__Aim of the exercise__.
The records appear below. Set down exactly each line from the one that contains "(206, 590) none -> [321,287,352,297] // Habit" through the last, both included.
---------- Records for this exercise
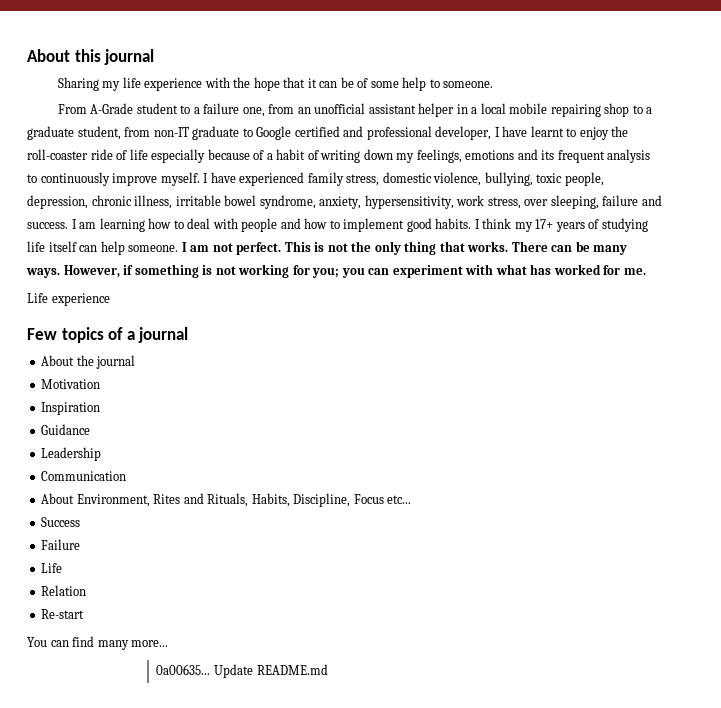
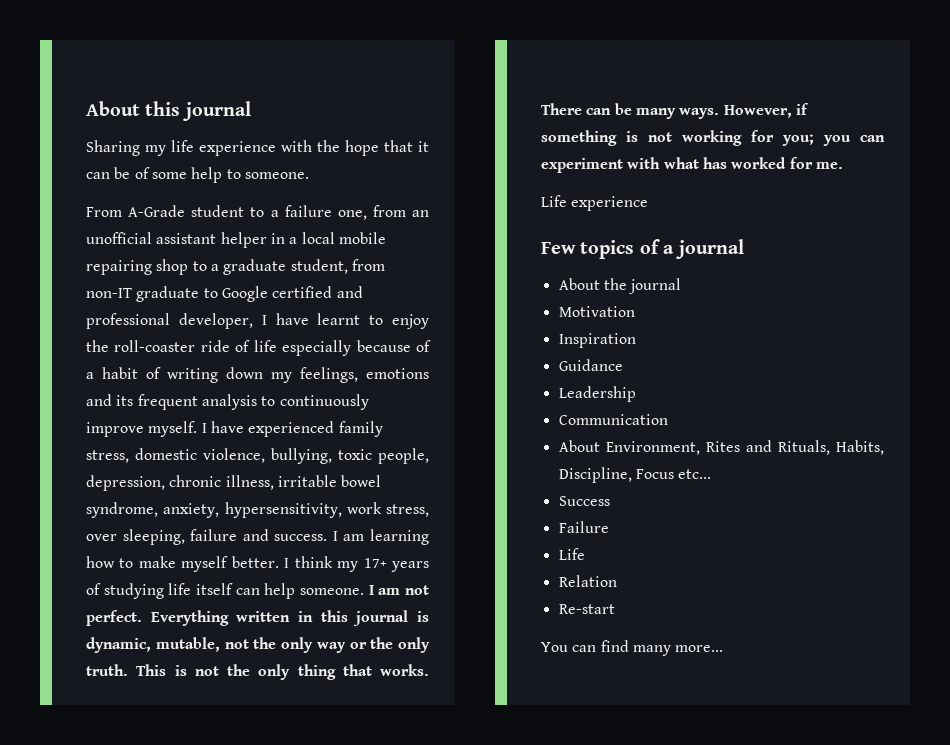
[187,218,472,232] deal with people and how to implement good habits. -> [138,556,279,572] make myself better.
(282, 248) none -> [150,610,429,626] [86,637,430,653] [86,664,128,676] Everything written in this journal is dynamic, mutable, not the only way or the only truth.
[156,664,328,678] // 0a00635... Update README.md -> (724, 648) none

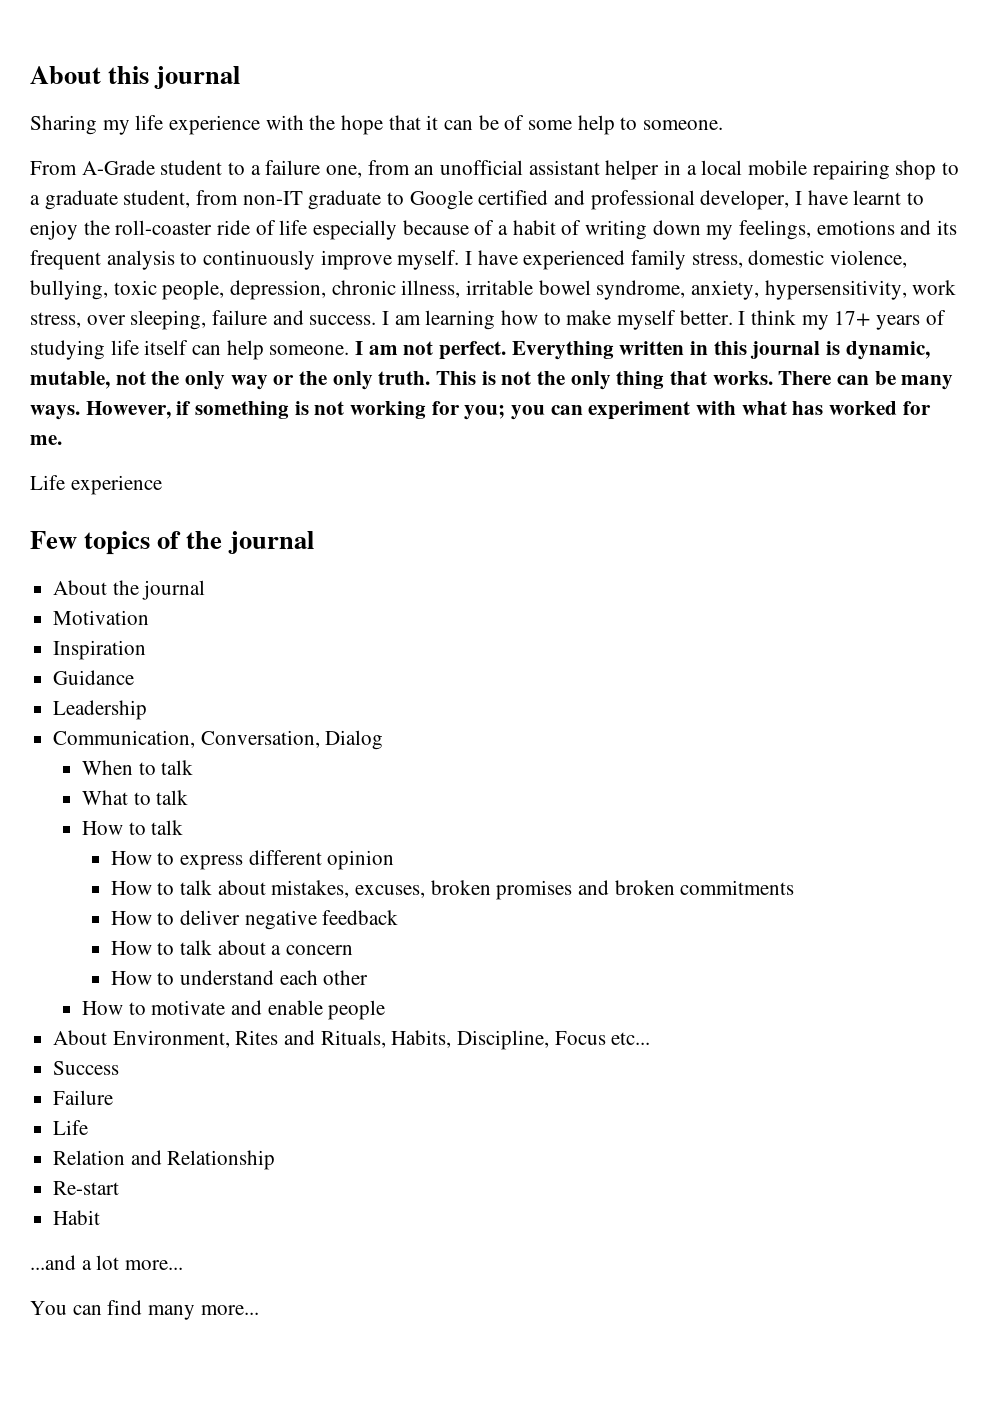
[663,245,675,254] a -> [186,531,223,549] the
[558,414,668,425] Communication -> [53,730,384,750] [81,760,194,775] [81,790,189,805] [81,820,184,835] [110,850,395,870] [110,880,795,900] [110,910,399,930] [110,940,353,955] [110,970,369,985] [81,1000,386,1020] Communication, Conversation, Dialog // When to talk // What to talk // How to talk // How to express different opinion // How to talk about mistakes, excuses, broken promises and broken commitments // How to deliver negative feedback // How to talk about a concern // How to understand each other // How to motivate and enable people
(617, 581) none -> [130,1150,276,1170] and Relationship
(615, 609) none -> [53,1210,101,1225] [30,1255,184,1270] // Habit // ...and a lot more...

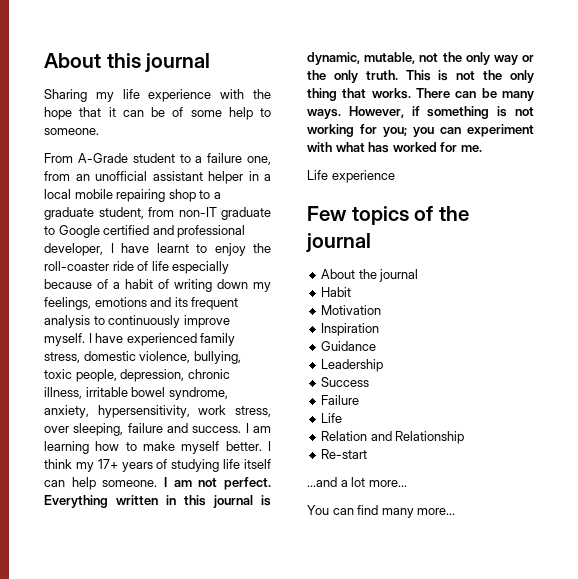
(206, 590) none -> [321,287,352,297] // Habit
[53,730,384,750] [81,760,194,775] [81,790,189,805] [81,820,184,835] [110,850,395,870] [110,880,795,900] [110,910,399,930] [110,940,353,955] [110,970,369,985] [81,1000,386,1020] [53,1030,651,1050] // Communication, Conversation, Dialog // When to talk // What to talk // How to talk // How to express different opinion // How to talk about mistakes, excuses, broken promises and broken commitments // How to deliver negative feedback // How to talk about a concern // How to understand each other // How to motivate and enable people // About Environment, Rites and Rituals, Habits, Discipline, Focus etc... -> (384, 365) none
[53,1210,101,1225] // Habit -> (368, 454) none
--------------------
__Answer__.
(206, 590) none -> [321,287,352,297] // Habit
[53,730,384,750] [81,760,194,775] [81,790,189,805] [81,820,184,835] [110,850,395,870] [110,880,795,900] [110,910,399,930] [110,940,353,955] [110,970,369,985] [81,1000,386,1020] [53,1030,651,1050] // Communication, Conversation, Dialog // When to talk // What to talk // How to talk // How to express different opinion // How to talk about mistakes, excuses, broken promises and broken commitments // How to deliver negative feedback // How to talk about a concern // How to understand each other // How to motivate and enable people // About Environment, Rites and Rituals, Habits, Discipline, Focus etc... -> (384, 365) none
[53,1210,101,1225] // Habit -> (368, 454) none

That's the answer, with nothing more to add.